Terena Scott's Blog, page 11
January 9, 2017
100 days of kindness
The first 100 days of a presidency are meaningful. The president elect announces, “In my first 100 days…” and everyone watches to see if he follows through. The first 100 days can set the tone for the rest of his term. That’s why I want to challenge everyone to 100 days of kindness.
President-elect Trump has spoken proudly about his dislike of foreigners and Muslims. He has denigrated women and mocked people with disabilities. His tone has made it okay for white supremacists and misogynists to harass people of color and women. Even people who don’t think of themselves as racist now believe it’s fine to tell racists jokes in public. Lashing out at your neighbor is allowed.
But I believe we can set a new tone simply by being as vocal about kindness as Trump is about hate. Trump has embraced social media as his platform of intolerance. We need to take it away and turn it into a platform of kindness.All you have to do is report kindness on social media with the hash tag #100daysofkindness. Share a kind word with the world. Take a picture of an act of kindness and post it. Not to show off how “good” you are, but to drown out some of the hate speech filling the internet. This isn’t about making you look better to your friends, it’s about spreading generosity and compassion.
You don’t have to share anything on social media, though.

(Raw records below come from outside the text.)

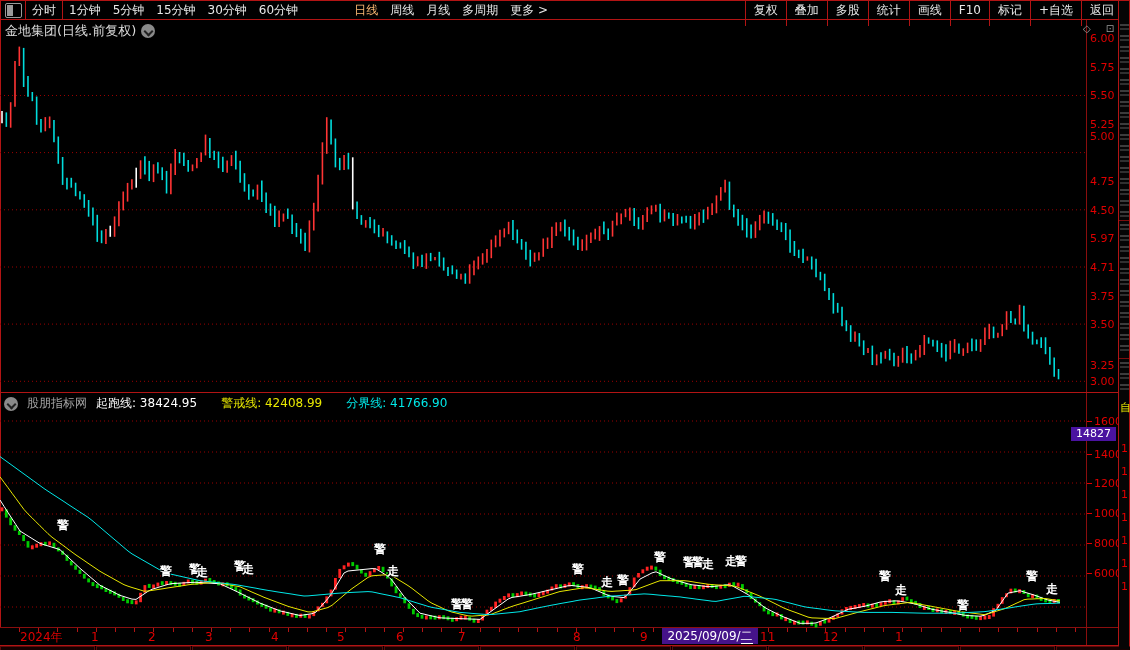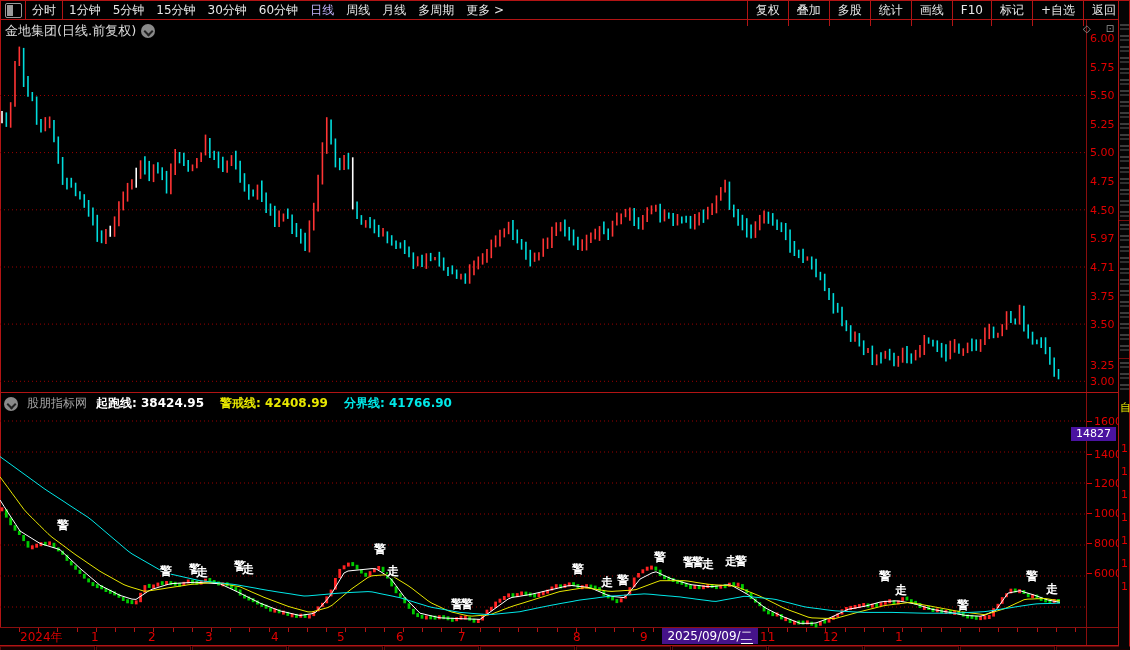--- a/index.html
+++ b/index.html
@@ -4,27 +4,27 @@
 <style>
   html,body{margin:0;padding:0;background:#000;}
   .app{position:relative;width:1130px;height:650px;background:#000;overflow:hidden;
        font-family:"DejaVu Sans",sans-serif;-webkit-font-smoothing:none;}
   .hline{position:absolute;height:1px;background:#b21414;}
   .vline{position:absolute;width:1px;background:#b21414;}
   
   .toolbar{position:absolute;left:0;top:1px;width:1129px;height:19px;display:flex;align-items:center;}
   .tb-left{display:flex;align-items:center;height:19px;}
   .tb-item{color:#e8e8e8;font-size:12px;padding:0 6px;white-space:nowrap;line-height:19px;cursor:default;}
-  .tb-item.active{color:#c4b5fd;}
+  .tb-item.active{color:#fdba74;margin-left:44px;}
   .tb-sep{width:1px;height:19px;background:#b21414;}
   .panel-icon{width:15px;height:13px;border:1px solid #9a9a9a;border-radius:2px;margin:0 3px 0 5px;position:relative;}
   .panel-icon::after{content:"";position:absolute;left:1px;top:1px;bottom:1px;width:6px;background:#9a9a9a;}
   .tb-right{position:absolute;right:2px;top:0;height:25px;display:flex;}
   .tb-rb{color:#e8e8e8;font-size:12px;line-height:19px;padding:0 8px;border-left:1px solid #b21414;white-space:nowrap;}
-  .tb-rb:last-child{border-right:3px solid #fdba74;}
+  .tb-rb:last-child{border-right:5px solid #fdba74;}
   
   .chart-title{position:absolute;left:5px;top:22px;color:#dcdcdc;font-size:13px;display:flex;align-items:center;gap:5px;}
   .chev-circle{width:14px;height:14px;border-radius:50%;background:#8a8a8a;position:relative;display:inline-block;}
   .chev-circle::after{content:"";position:absolute;left:3.5px;top:4px;width:5px;height:5px;border-right:2px solid #222;border-bottom:2px solid #222;transform:rotate(45deg);}
   .corner-icons{position:absolute;left:1083px;top:23px;color:#9a9a9a;font-size:10px;letter-spacing:6px;}
   
   .yaxis-label{position:absolute;left:1090px;color:#e00000;font-size:11px;line-height:11px;}
   .sub-ylabel{position:absolute;color:#e00000;font-size:11px;line-height:11px;}
   .sub-tick{position:absolute;left:1087px;width:5px;height:1px;background:#e00000;}
   .cur-val{position:absolute;left:1071px;top:427px;width:45px;height:14px;color:#fff;font-size:11px;line-height:14px;text-align:center;}
@@ -359,35 +359,35 @@
       <line x1="1049.86" x2="1049.86" y1="326.9" y2="344.7" stroke="#00dcdc" stroke-width="1.6"></line>
       <line x1="1054.19" x2="1054.19" y1="337.5" y2="356.7" stroke="#00dcdc" stroke-width="1.6"></line>
       <line x1="1058.52" x2="1058.52" y1="349.0" y2="359.3" stroke="#00dcdc" stroke-width="1.6"></line>
     </svg>
 
   <div id="main-yaxis">
       <div class="yaxis-label" style="top: 33.3px;">6.00</div>
       <div class="yaxis-label" style="top: 61.88px;">5.75</div>
       <div class="yaxis-label" style="top: 90.46px;">5.50</div>
       <div class="yaxis-label" style="top: 119.04px;">5.25</div>
-      <div class="yaxis-label" style="top: 147px;">5.00</div>
+      <div class="yaxis-label" style="top: 131px;">5.00</div>
       <div class="yaxis-label" style="top: 176.2px;">4.75</div>
       <div class="yaxis-label" style="top: 204.78px;">4.50</div>
       <div class="yaxis-label" style="top: 233.36px;">5.97</div>
       <div class="yaxis-label" style="top: 261.94px;">4.71</div>
       <div class="yaxis-label" style="top: 290.52px;">3.75</div>
       <div class="yaxis-label" style="top: 319.1px;">3.50</div>
       <div class="yaxis-label" style="top: 360px;">3.25</div>
       <div class="yaxis-label" style="top: 376.26px;">3.00</div>
     </div>
 
   <div class="sub-header">
     <span class="chev-circle"></span>
     <span class="sub-src">股朋指标网</span>
-    <span id="sub-legend" style="display:flex;gap:16px;font-weight:bold;">
+    <span id="sub-legend" style="display:flex;gap:24px;">
         <span style="color: rgb(255, 255, 255);">起跑线: 38424.95</span>
         <span style="color: rgb(232, 232, 0);">警戒线: 42408.99</span>
         <span style="color: rgb(0, 232, 232);">分界线: 41766.90</span>
       </span>
   </div>
 
   <svg id="sub-svg" width="1086" height="215" style="left:0;top:413px;">
       <line x1="0" x2="1086" y1="8.0" y2="8.0" stroke="#9b0000" stroke-width="1" stroke-dasharray="1 3"></line>
       <line x1="0" x2="1086" y1="39.0" y2="39.0" stroke="#9b0000" stroke-width="1" stroke-dasharray="1 3"></line>
       <line x1="0" x2="1086" y1="70.0" y2="70.0" stroke="#9b0000" stroke-width="1" stroke-dasharray="1 3"></line>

Just commit to being especially kind to others for the first 100 days of the Trump presidency. If thousands of people did that, imagine what could be achieved. While Trump continues to insult and denigrate, we could completely ignore him simply by being kind to a stranger. Go ahead and bellow, Mr. Trump. No one is listening.
#100daysofkindness. Imagine the possibilities


December 31, 2016
2016 – Where is the happiness?
It feels as if 2016 kicked everyone in the gut. Every person I know has faced hardship and strife. Too many people died, from the famous like David Bowie and Prince, to the not so famous but dearly loved, like my friend Randen. Tragedy hit hard and across the world war has escalated. I don’t know anyone who feels safe. And now with President Trump looming, most of my friends feel like they are one step away from disaster. I work in a town devastated by a wildfire. I see how many more homeless people there are crowding the park because there’s no where else to go. It’s so easy to get pulled in to the fear and darkness.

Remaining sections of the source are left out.